Essendo esteso per quasi 80 anni, un tale fenomeno non è attribuibile al caso. Inoltre, prescinde da quelli che possono essere definiti governi di centro, destra o sinistra, in quanto il tema dei diritti risulta una variabile indipendente da qualsiasi altra relazione, in una visione “meravigliosa” che prescinde dal, comunque, ineludibile ruolo del “dovere” in ambito politico-sociale.
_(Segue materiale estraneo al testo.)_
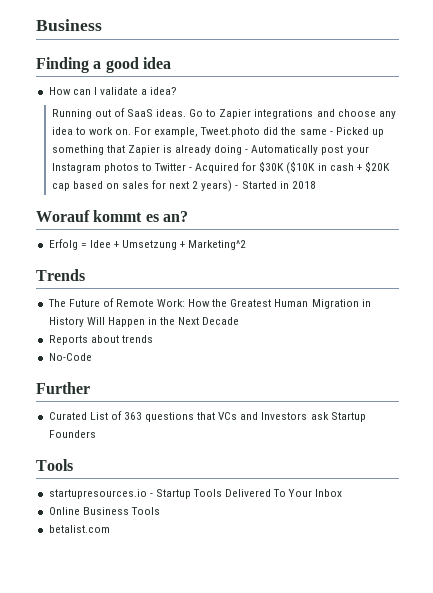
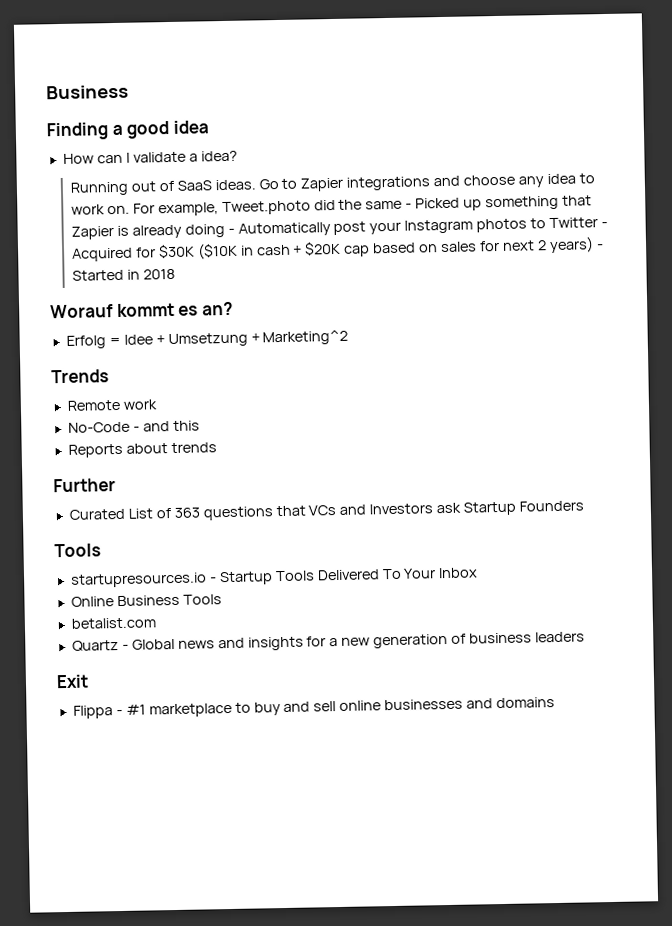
- The Future of Remote Work: How the Greatest Human Migration in History Will Happen in the Next Decade
+ Remote work
+ No-Code - and this
- No-Code
+ Quartz - Global news and insights for a new generation of business leaders
+ Exit
+ Flippa - #1 marketplace to buy and sell online businesses and domains

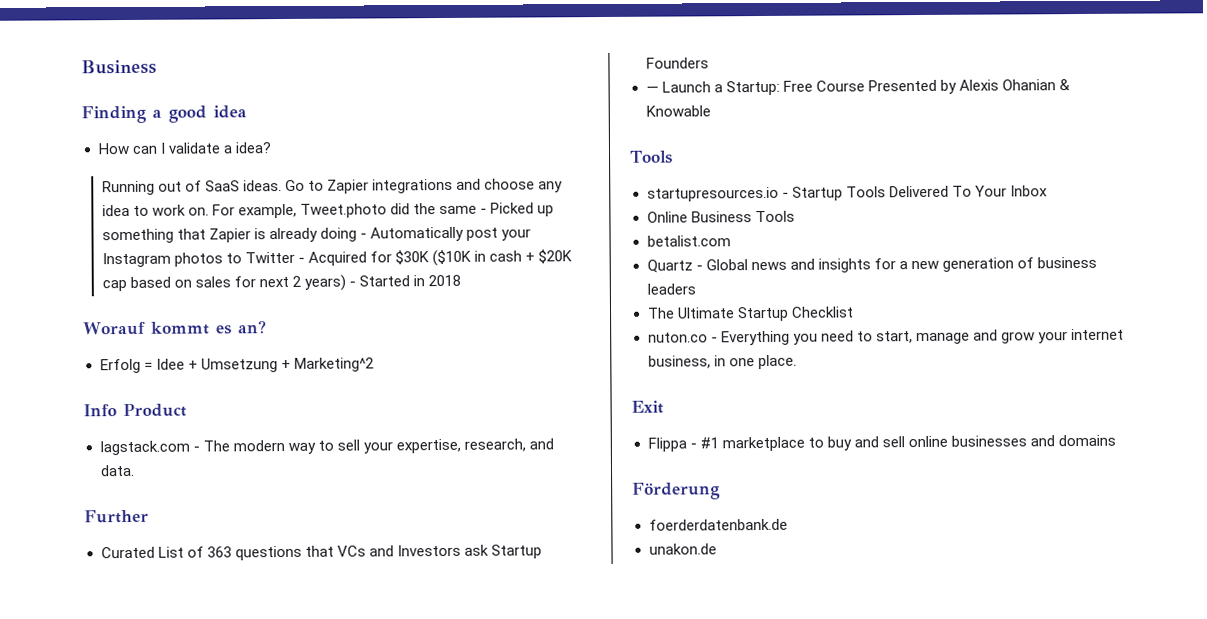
- Trends
- Remote work
- No-Code - and this
- Reports about trends
+ Info Product
+ lagstack.com - The modern way to sell your expertise, research, and data.
+ — Launch a Startup: Free Course Presented by Alexis Ohanian & Knowable
+ The Ultimate Startup Checklist
+ nuton.co - Everything you need to start, manage and grow your internet business, in one place.
+ Förderung
+ foerderdatenbank.de
+ unakon.de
Si potrebbe osservare che psicologicamente e sociologicamente tutto questo corrisponde ad una regressione verso uno stato di individualismo infantile, dove sparisce il cittadino adulto, cosciente delle proprie responsabilità e della necessità di contribuire al bene comune e di collaborare con gli altri, per fare spazio alla figura di un “suddito-bambino-consumatore” che si aspetta consciamente ed inconsciamente la soddisfazione delle proprie esigenze da parte di una entità variamente identificabile con lo stato, la società, la giustizia, il mondo. In questo quadro, il politico si colloca come un attore a cui una società di consulenza mette a disposizione una strategia di marketing più o meno efficace.
È una situazione che può essere vista anche come il risultato del graduale allontanamento da Dio delle società moderne nella misura in cui si è diffusa la “società del benessere”, capace di soppiantare ogni valore spirituale e sociale. Per questo è urgente, a cominciare dalla comunità cristiana, fare più attenzione ai moniti che continuamente ci vengono rinnovati dalla saggezza della Dottrina sociale della Chiesa, che ci invita a considerare che: «Oggi, forse più che in passato, si riconosce con maggior chiarezza l’intrinseca contraddizione di uno sviluppo limitato soltanto al lato economico. Esso subordina facilmente la persona umana e le sue necessità più profonde alle esigenze della pianificazione economica o del profitto esclusivo. (…) la vera elevazione dell’uomo, conforme alla vocazione naturale e storica di ciascuno non si raggiunge sfruttando solamente l’abbondanza dei beni e dei servizi, o disponendo di perfette infrastrutture. Quando gli individui e le comunità non vedono rispettate rigorosamente le esigenze morali, culturali e spirituali, fondate sulla dignità della persona e sull’identità propria di ciascuna comunità, a cominciare dalla famiglia e dalle società religiose, tutto il resto (…) risulterà insoddisfacente e, alla lunga, disprezzabile. Ciò afferma chiaramente il Signore nel Vangelo, richiamando l’attenzione di tutti sulla vera gerarchia dei valori: “Qual vantaggio avrà l’uomo, se guadagnerà il mondo intero e poi perderà la propria anima?” (Mt 16,26)» (Sollicitudo rei socialis n. 33).
In realtà, l’autentico benessere di ogni essere umano e di ogni comunità, non dipende dalla rivendicazione a prescindere di ogni “diritto” ma è piuttosto il risultato dell’impegno ad assumersi il “dovere” di contribuire al bene comune di tutti, attraverso l’esercizio della solidarietà la quale: «non è un sentimento di vaga compassione o di superficiale intenerimento per i mali di tante persone, vicine o lontane. Al contrario, è la determinazione ferma e perseverante di impegnarsi per il bene comune: ossia per il bene di tutti e di ciascuno perché tutti siamo veramente responsabili di tutti» (ivi n. 38).